Gael: [Llamé a la policía y les dije que un sujeto me estaba acosando. Llegaron y se lo llevaron.]

De golpe se le quitó el nudo del pecho y se le escapó una carcajada. Esa actitud directa de Gael le caía bastante bien.

Los golpes de la vida lo habían vuelto un hombre un tanto frío y desconfiado, pero ese tipo de personalidad también tenía sus ventajas.

Al menos para resolver problemas, no andaba con rodeos.

***

Tras recibir un sermón por parte de los oficiales, dejaron libre a Galileo.

Se fue directo a un bar y bebió hasta altas horas de la madrugada.

Cuando Irene Mera recibió la llamada, corrió al bar a recogerlo.

Lo llevó hasta su casa y lo acostó en su propia cama.

Galileo estaba ebrio, pero al mismo tiempo parecía estar completamente lúcido.

Con un movimiento seco, Galileo la empujó hacia la cama. No le dijo nada ni la buscó con ternura: fue directo, áspero, como si lo único que quisiera fuera desquitarse.

No había ni rastro de amor, únicamente una furiosa necesidad de desahogo.

Como si quisiera borrarlo todo a fuerza de piel, sin importarle el daño que dejaba. Dolor.

Eso era lo único que sentía Irene.

Pero sabía muy bien que Galileo también sentía dolor.

Solo que a él lo que le dolía era el alma.

Después del encuentro...

Galileo se apartó del cuerpo de Irene y se levantó desnudo para entrar al baño.

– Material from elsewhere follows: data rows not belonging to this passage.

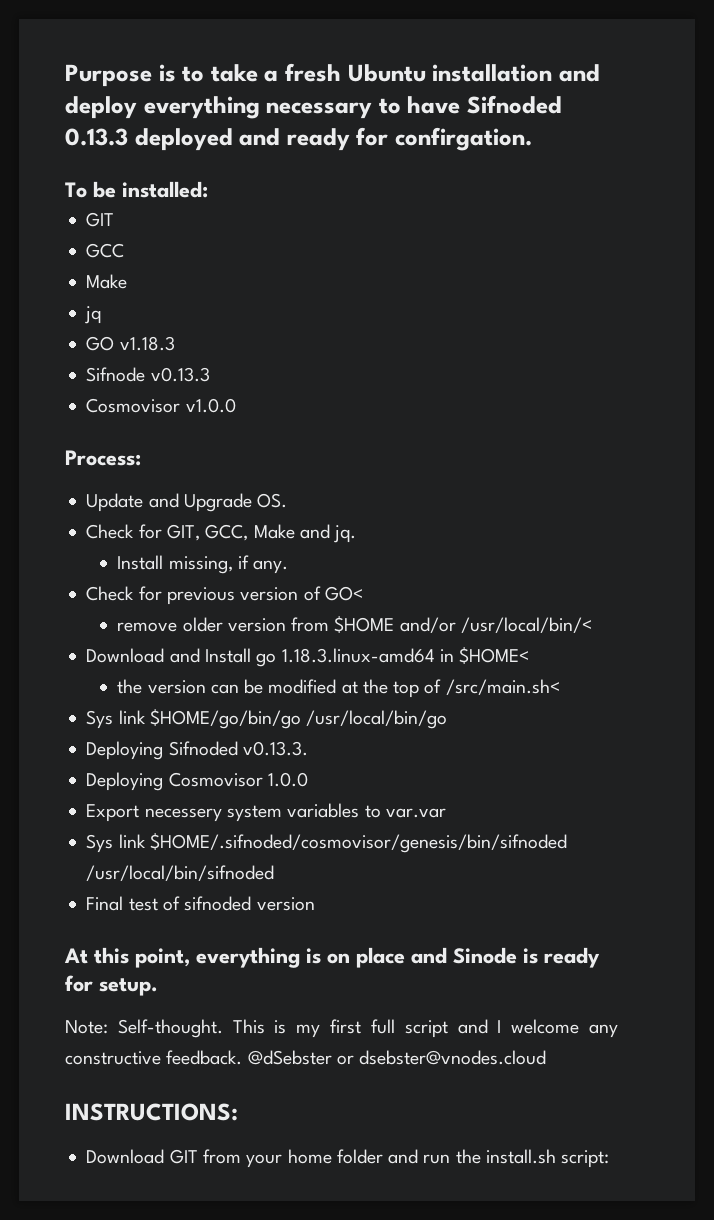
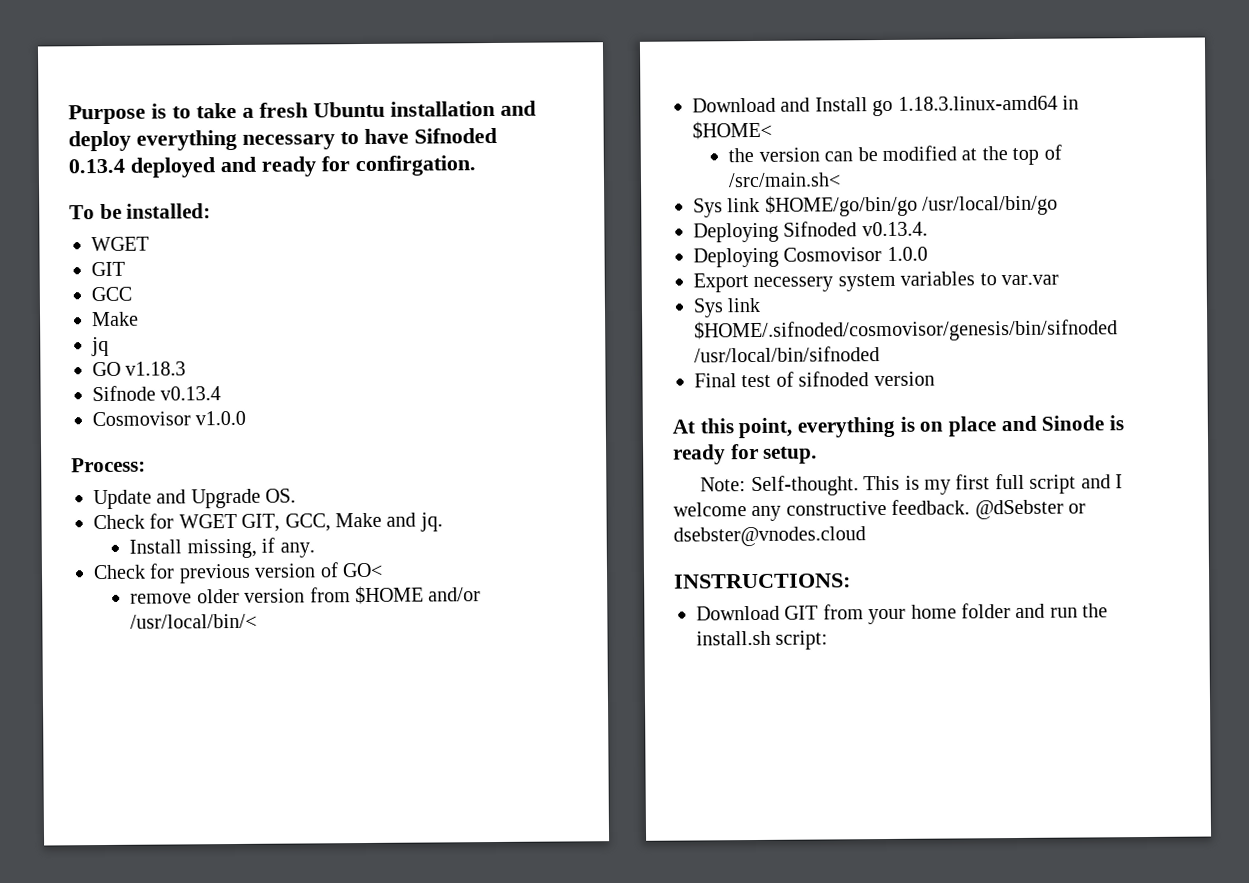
[65,128,128,146] 0.13.3 -> [68,158,125,174] 0.13.4
(208, 189) none -> [91,236,149,252] // WGET
[150,367,210,382] v0.13.3 -> [160,386,222,401] v0.13.4
(162, 531) none -> [178,513,237,529] WGET
[242,741,308,756] v0.13.3. -> [861,221,928,237] v0.13.4.

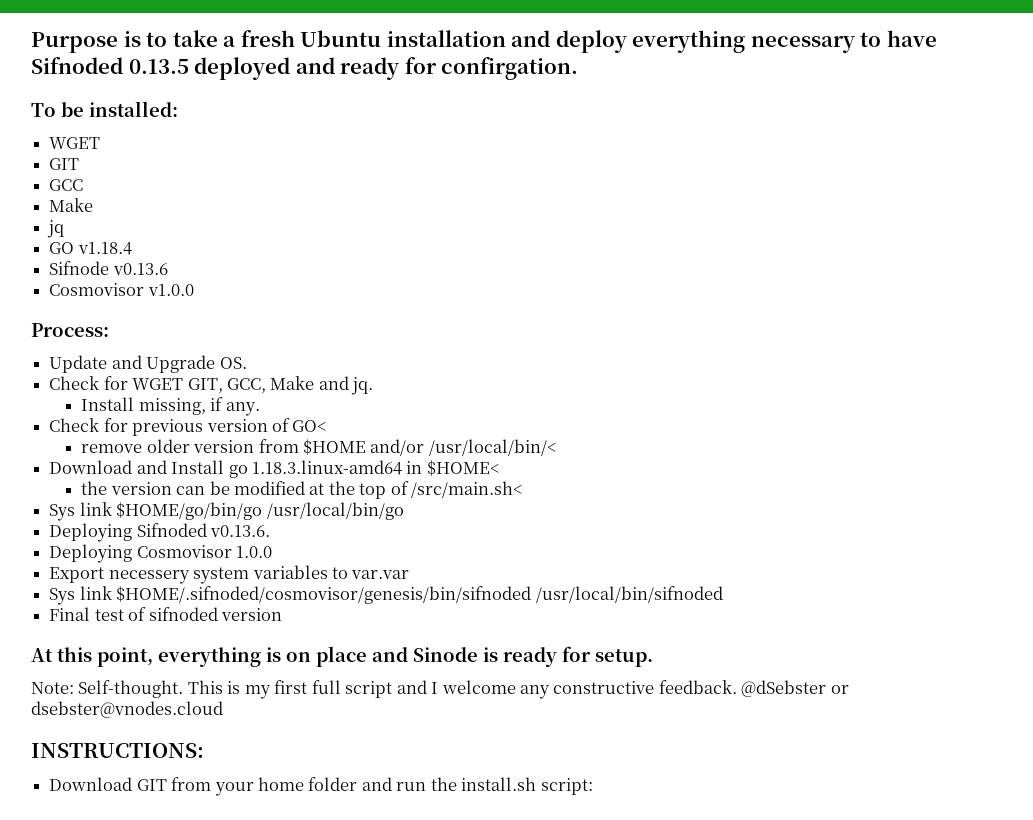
[68,158,125,174] 0.13.4 -> [128,59,189,74] 0.13.5
[125,361,187,376] v1.18.3 -> [77,242,132,255] v1.18.4
[160,386,222,401] v0.13.4 -> [112,263,168,275] v0.13.6
[861,221,928,237] v0.13.4. -> [210,525,271,537] v0.13.6.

Cuando salió, Irene estaba medio sentada en la cama, fumando un cigarrillo.

Tenía un semblante totalmente inexpresivo; era imposible saber si estaba triste o tranquila.

Los ojos de Galileo estaban inyectados en sangre. Por lo visto, tampoco había dormido nada bien la noche anterior.

Sus palabras salieron cargadas de resentimiento.

—¡Esa mujer me ha estado mintiendo todo este tiempo!

—¿La señora Yolanda? —preguntó Irene.

Al escuchar aquel nombre, la mirada de Galileo se ensombreció de inmediato.

—No la llames así. Hace mucho tiempo que dejó de serlo.

Irene bajó la mirada para observar sus dedos.

Ese mismo día, mientras acomodaba cosas en la floristería, se había roto la uña del dedo anular por accidente.

Le había dolido tanto que se le salieron las lágrimas.

En ese preciso instante, sintió un impulso enorme de llamar a Galileo.

Con que le diera una simple palabra de consuelo, ella se habría dado por bien servida.

Pero al final, no se atrevió a hacer la llamada.

Rogar tantito cariño era más humillante que no recibir nada; era mentirse a sí misma. Y la prueba estaba en que, a pesar de que acababan de hacer el amor, él ni siquiera había notado su uña rota.

Irene se tragó lo que de verdad sentía y le regaló una sonrisa suave, de esas que no piden nada.

—¿En qué te mintió la señorita Larco?